Ligand-Receptor-Mediated Drug Delivery: An Emerging Paradigm in Cellular Drug Targeting

Abstract
Receptor-mediated cellular events have received major attention in the field of drug/gene delivery in the past few years. These events, which arc mediated through the endogenous ligands/epitopes, could be exploited for designing site-specific and target-oriented delivery systems. The past decade has seen the development of endogenous ligands and their mimics of exogenous origins to selectively deliver the contained or immobilized moieties to the cellular interiors using a wide range of cell surface receptors/epitopes. Ligand-mediated active targeting has emerged as a novel paradigm in targeting either vascular compartment (first-order), cellular (second-order), or intracellular (third-order) levels.
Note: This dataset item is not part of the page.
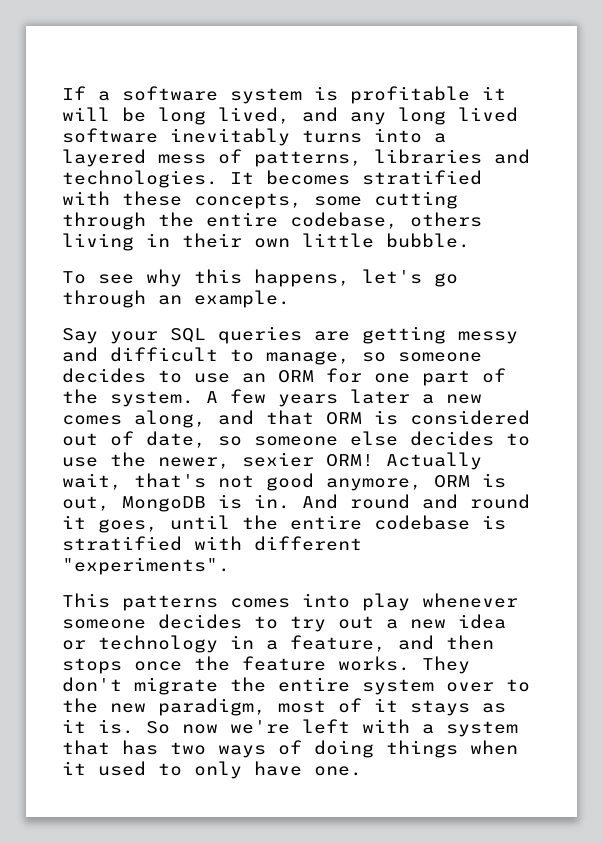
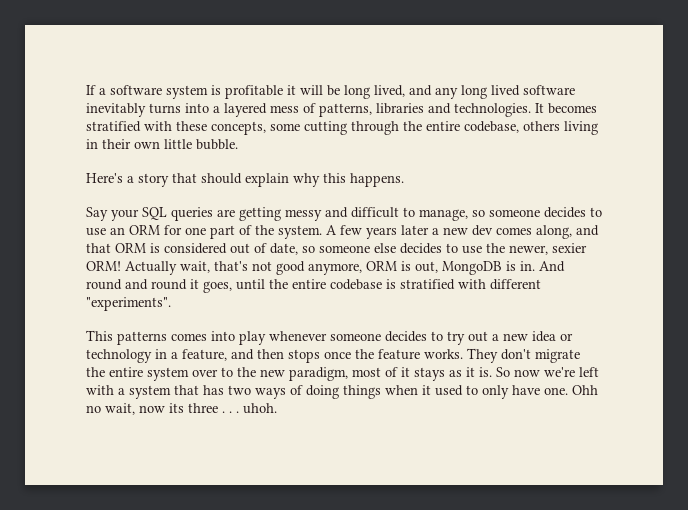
[62,269,458,287] [62,290,290,308] To see why this happens, let's go through an example. -> [86,173,404,187] Here's a story that should explain why this happens.
(482, 399) none -> [472,225,493,236] dev
(362, 771) none -> [572,385,598,395] [86,403,277,415] Ohh no wait, now its three . . . uhoh.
Most carrier systems or bioconjugates explored so far can be used as cargo units for the site-specific presentation and delivery of various bioactives using biorelevant ligands, including antibodies, polypeptides, oligosaccharides (carbohydrates), viral proteins, fusogenic residues, and molecules of endogenous origin. In this review, we describe various ligand-receptor systems that have been investigated to date for targeted or cellular drug delivery. These include blood carbohydrate (lectin) receptors, Fc receptors, complement receptors, interleukin receptors, lipoprotein receptors, transferrin receptors, scavenger receptors, receptors/epitopes expressed on tumor cells, and cell adhesion receptors. The role of receptors as molecular target has opened new opportunities for cellular or intra-cellular targeting using carrier systems appended with targeting handles (ligands). Research in the field of ligand-receptor-based targeted system is expected to be an armamentarium and the focal point of research in the next millennium.